What you should do:
Pull every line containing the word "color" from the records.

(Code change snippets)
-*-
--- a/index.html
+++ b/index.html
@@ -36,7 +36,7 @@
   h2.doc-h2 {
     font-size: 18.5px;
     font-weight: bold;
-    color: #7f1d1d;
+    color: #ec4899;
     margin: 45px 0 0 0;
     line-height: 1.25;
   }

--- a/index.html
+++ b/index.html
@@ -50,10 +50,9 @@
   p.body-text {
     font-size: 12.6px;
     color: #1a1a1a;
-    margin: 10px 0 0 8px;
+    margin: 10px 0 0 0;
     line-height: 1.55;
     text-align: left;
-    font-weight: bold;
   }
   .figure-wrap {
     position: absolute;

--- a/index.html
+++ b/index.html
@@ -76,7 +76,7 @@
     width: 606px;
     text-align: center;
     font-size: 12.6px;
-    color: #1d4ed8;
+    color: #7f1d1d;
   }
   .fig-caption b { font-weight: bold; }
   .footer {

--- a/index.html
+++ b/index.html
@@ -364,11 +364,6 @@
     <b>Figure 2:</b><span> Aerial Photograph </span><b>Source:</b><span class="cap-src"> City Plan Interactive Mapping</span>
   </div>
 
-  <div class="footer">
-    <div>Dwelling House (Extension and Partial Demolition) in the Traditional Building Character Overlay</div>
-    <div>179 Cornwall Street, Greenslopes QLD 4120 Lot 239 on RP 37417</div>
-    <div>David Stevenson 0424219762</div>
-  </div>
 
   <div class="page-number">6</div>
-*-
Result of this exercise:
-    color: #7f1d1d;
+    color: #ec4899;
     color: #1a1a1a;
-    color: #1d4ed8;
+    color: #7f1d1d;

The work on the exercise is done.